Data for analysis:
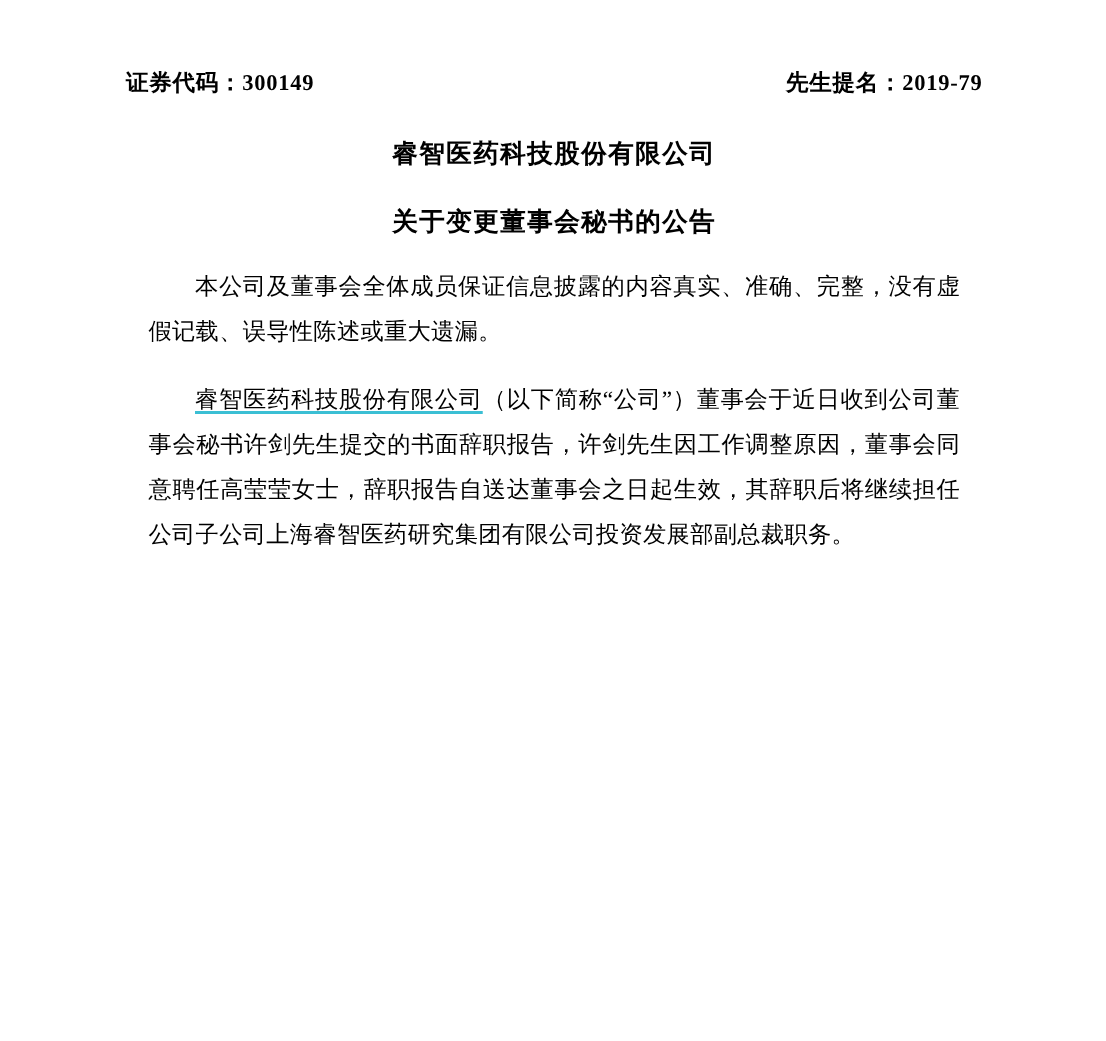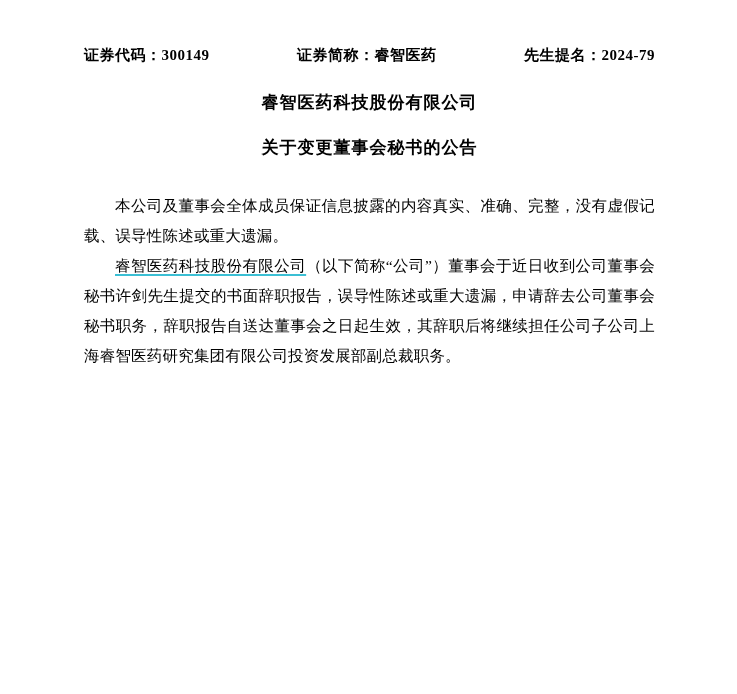"证券简称：睿智医药" span { html: <span><span>证券简称：</span><span>睿智医药</span></span> -> none }
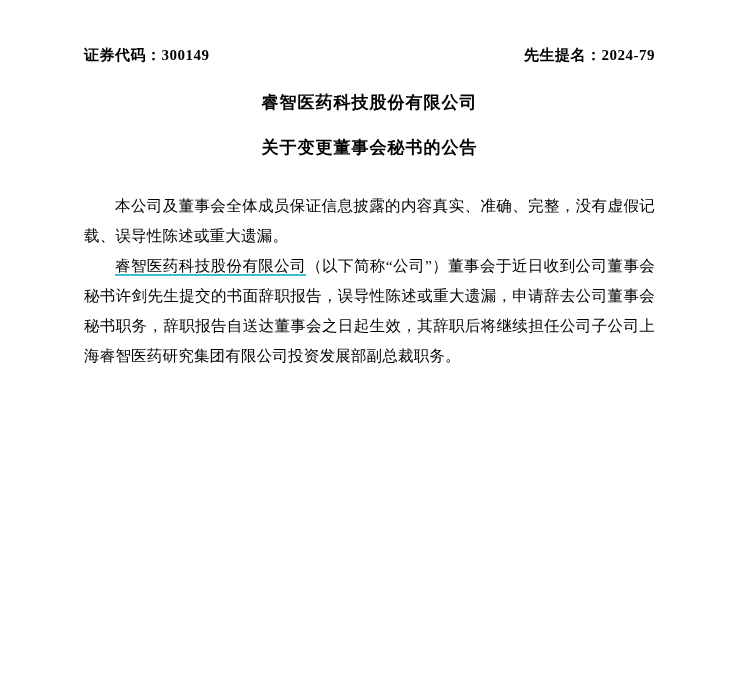"2024-79" span { text: 2024-79 -> 2019-79 }
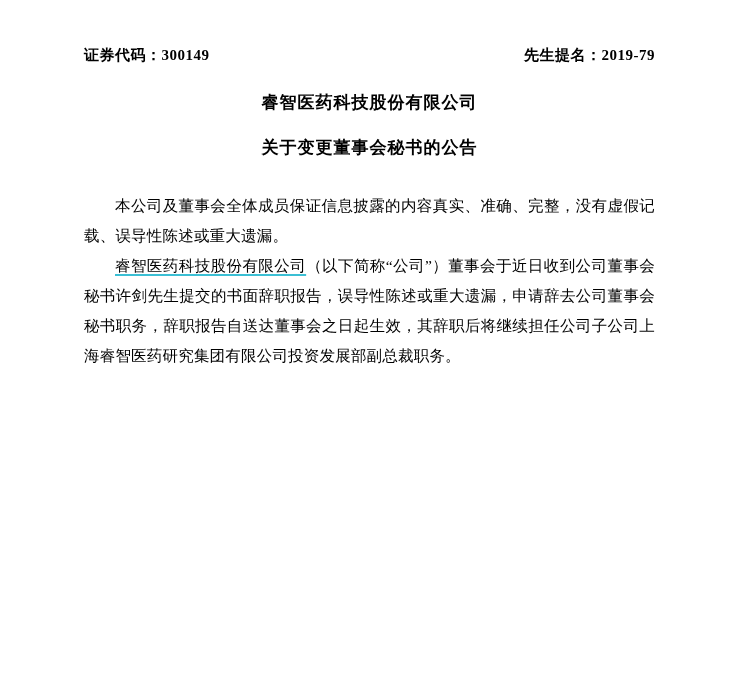"关于变更董事会秘书的公告" .doc-title.second { margin-bottom: 32px -> 18px }
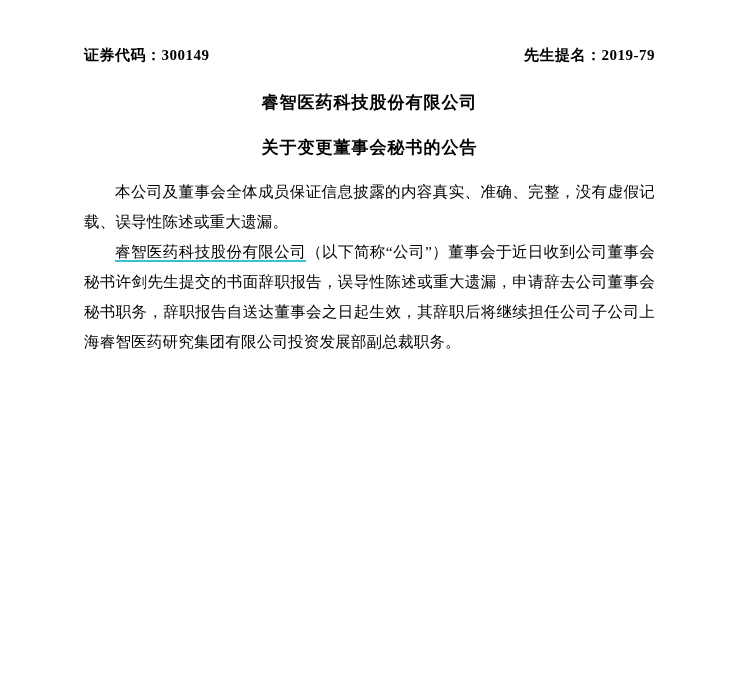"本公司及董事会全体成员保证信息披露的内容真实、准确、完整，没有虚假记载、误导性陈" .body-text p { margin: 0 -> 15px }
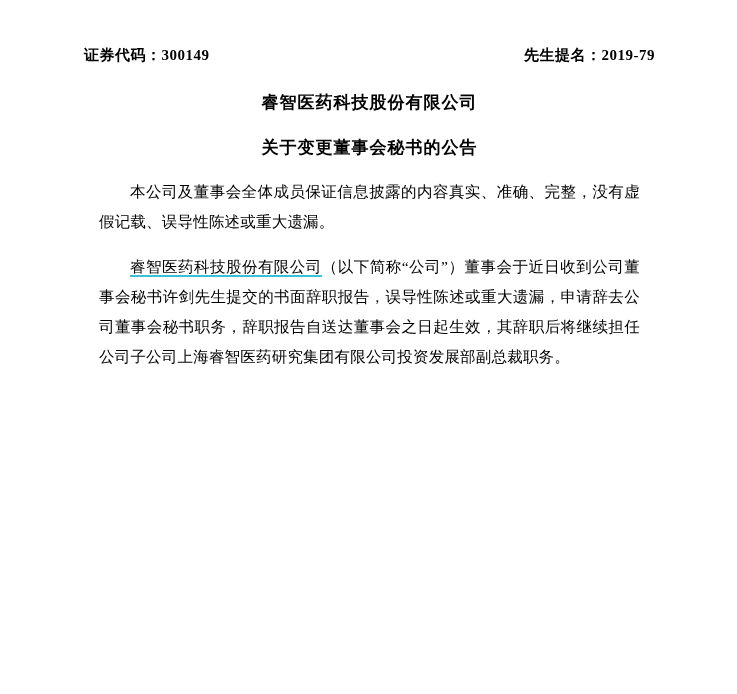"（以下简称“公司”）董事会于近日收到公司董事会秘书许剑先生提交的书面辞职报告，误" span { text: 误导性陈述或重大遗漏，申请辞去公司董事会秘书职务 -> 许剑先生因工作调整原因，董事会同意聘任高莹莹女士 }
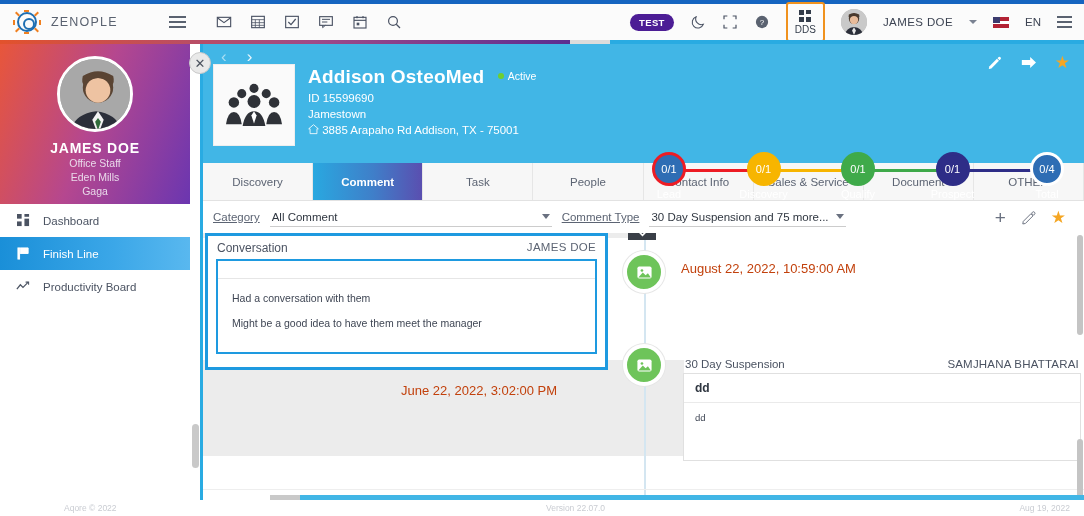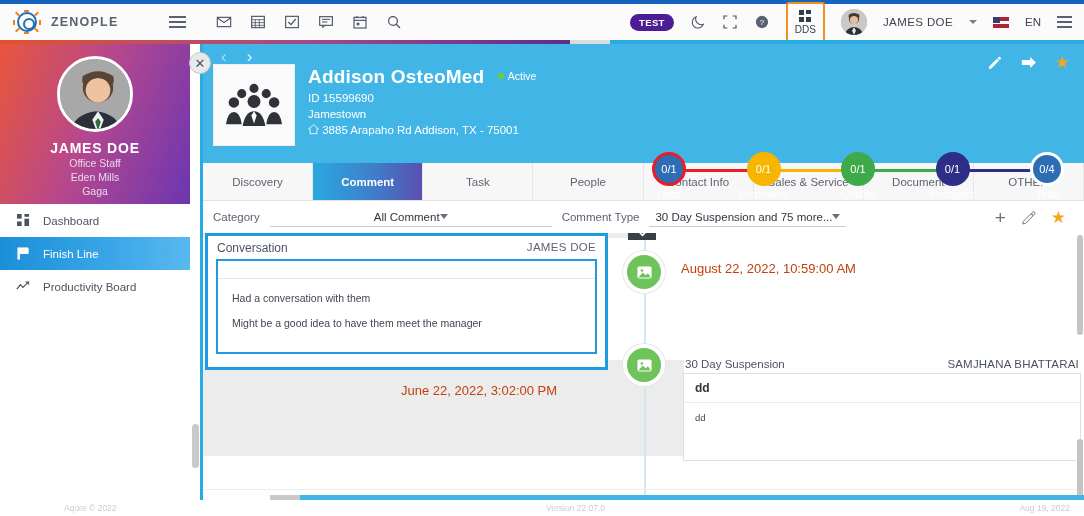"ZENOPLE" .brand-name { font-weight: 700 -> 400 }
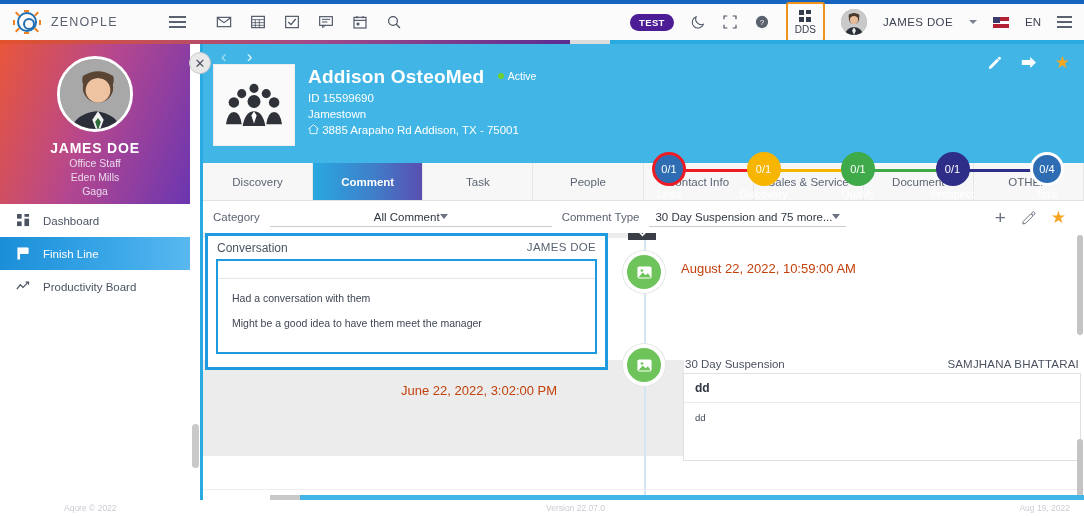"Category" .f-label { text-decoration: none -> underline }
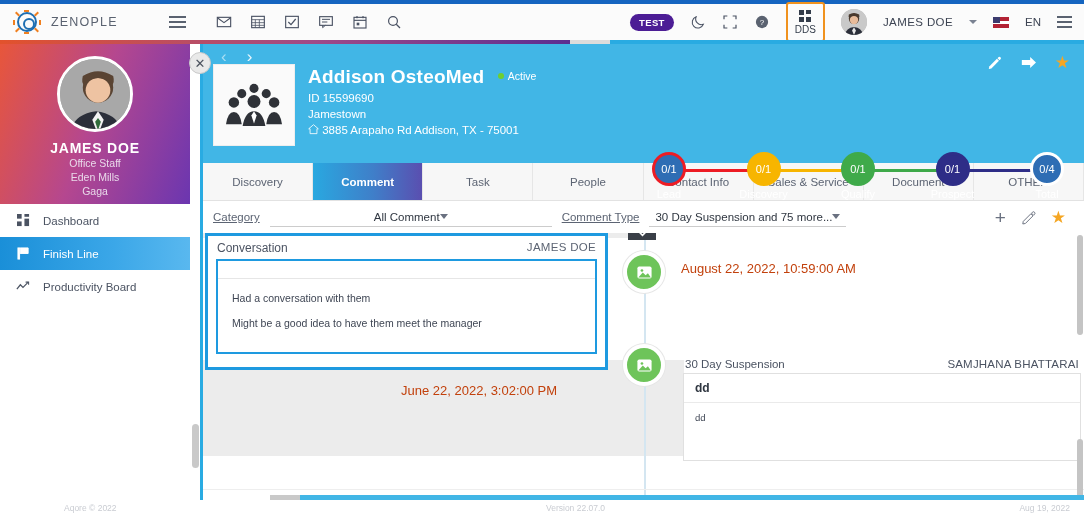"All Comment" .f-select { justify-content: center -> space-between }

Task objective:
Reproduce only the lines from the first line of the listing above up to and including the line that holds "text: 误导性陈述或重大遗漏，申请辞去公司董事会秘书职务 ->". Omit the pictures.

Answer space:
"证券简称：睿智医药" span { html: <span><span>证券简称：</span><span>睿智医药</span></span> -> none }
"2024-79" span { text: 2024-79 -> 2019-79 }
"关于变更董事会秘书的公告" .doc-title.second { margin-bottom: 32px -> 18px }
"本公司及董事会全体成员保证信息披露的内容真实、准确、完整，没有虚假记载、误导性陈" .body-text p { margin: 0 -> 15px }
"（以下简称“公司”）董事会于近日收到公司董事会秘书许剑先生提交的书面辞职报告，误" span { text: 误导性陈述或重大遗漏，申请辞去公司董事会秘书职务 -> 许剑先生因工作调整原因，董事会同意聘任高莹莹女士 }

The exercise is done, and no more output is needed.